A mobilização pró-Amazônia pretende validar a cultura como uma ferramenta de luta pela proteção da floresta e, principalmente, pelo reconhecimento dos povos tradicionais que ajudam a manter essa biodiversidade. E esse reconhecimento começa com a garantia de proteção desses territórios, por meio da demarcação de terras indígenas, titulação de comunidades quilombolas e defesa de outras áreas de proteção ambiental onde vivem ribeirinhos, extrativistas e tantos outros povos amazônicos. Reconhecidamente os guardiões da floresta, as populações tradicionais são capazes de frear a derrubada da mata nativa e, assim, preservar essas áreas altamente vulneráveis. Uma das principais metas da virada cultural Amazônia de Pé é justamente turbinar essa colheita.

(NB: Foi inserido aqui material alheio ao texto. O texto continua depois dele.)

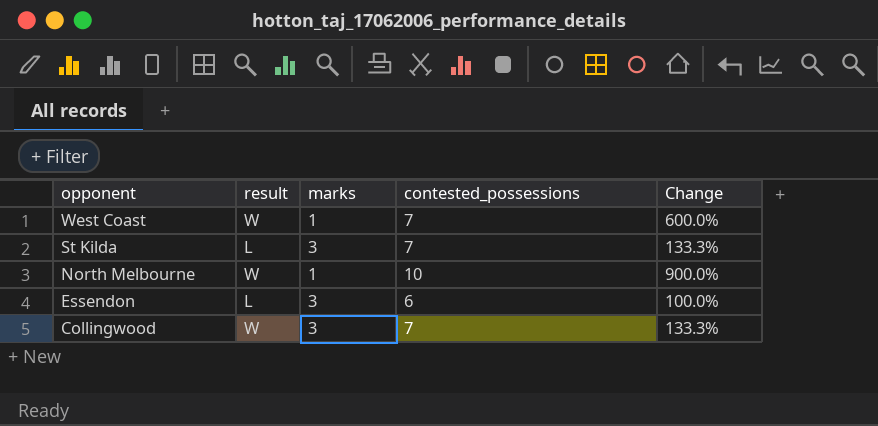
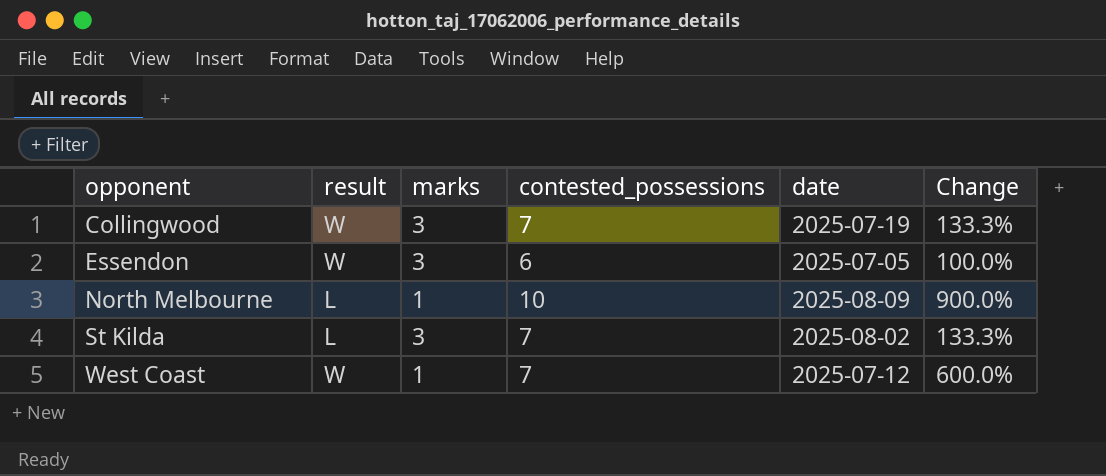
row order: opponent descending -> opponent ascending
column date | position: none -> 5
Essendon | result: L -> W
North Melbourne | result: W -> L

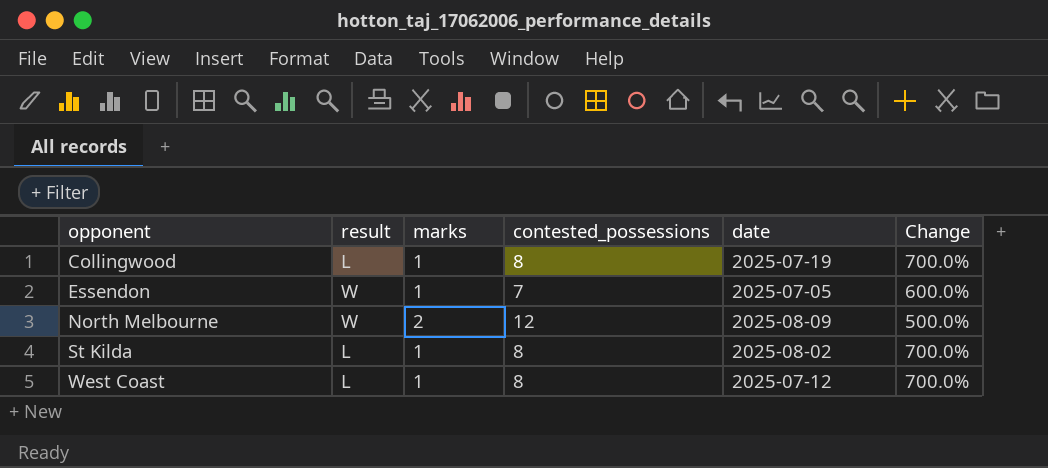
Collingwood | result: W -> L
Collingwood | marks: 3 -> 1
Collingwood | contested_possessions: 7 -> 8
Collingwood | Change: 133.3% -> 700.0%
Essendon | marks: 3 -> 1
Essendon | contested_possessions: 6 -> 7
Essendon | Change: 100.0% -> 600.0%
North Melbourne | result: L -> W
North Melbourne | marks: 1 -> 2
North Melbourne | contested_possessions: 10 -> 12
North Melbourne | Change: 900.0% -> 500.0%
St Kilda | marks: 3 -> 1
St Kilda | contested_possessions: 7 -> 8
St Kilda | Change: 133.3% -> 700.0%
West Coast | result: W -> L
West Coast | contested_possessions: 7 -> 8
West Coast | Change: 600.0% -> 700.0%

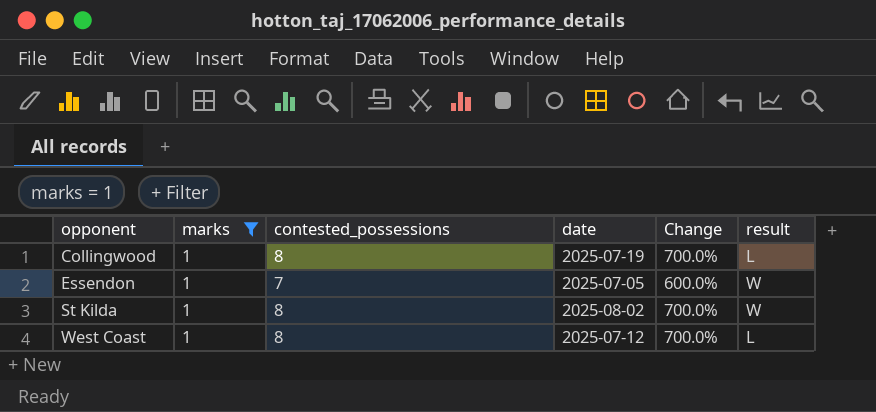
filter: none -> marks = 1
column result | position: 2 -> 6
St Kilda | result: L -> W

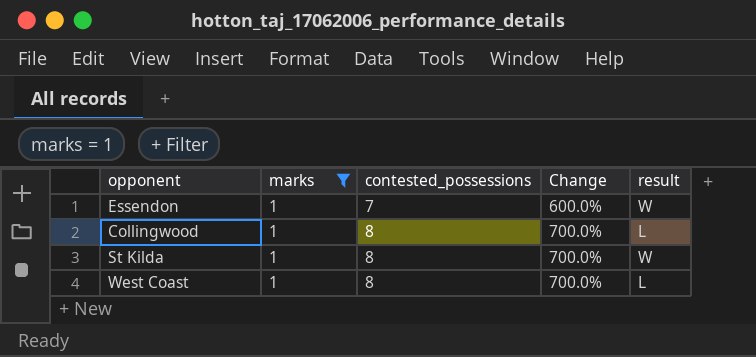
row order: opponent ascending -> contested_possessions ascending
column date | position: 4 -> none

“Somos a última geração que pode salvar a Amazônia”, diz o mote da mobilização. Sentiram a responsa? “A ideia é que, na semana do Dia da Amazônia, todos os equipamentos culturais, todos os artistas, onde quer que estejam, falem sobre isso”, diz Helena. Ou seja, o convite é aberto a todos. Mais do que nunca, a Floresta Amazônica precisa que a gente ponha a boca no trombone – e no microfone.

*Vinícius Leal – jornalista com experiência em produção de notícias, redes sociais e comunicação estratégica em meio ambiente e povos tradicionais – é correspondente na Amazônia da Uma Gota no Oceano.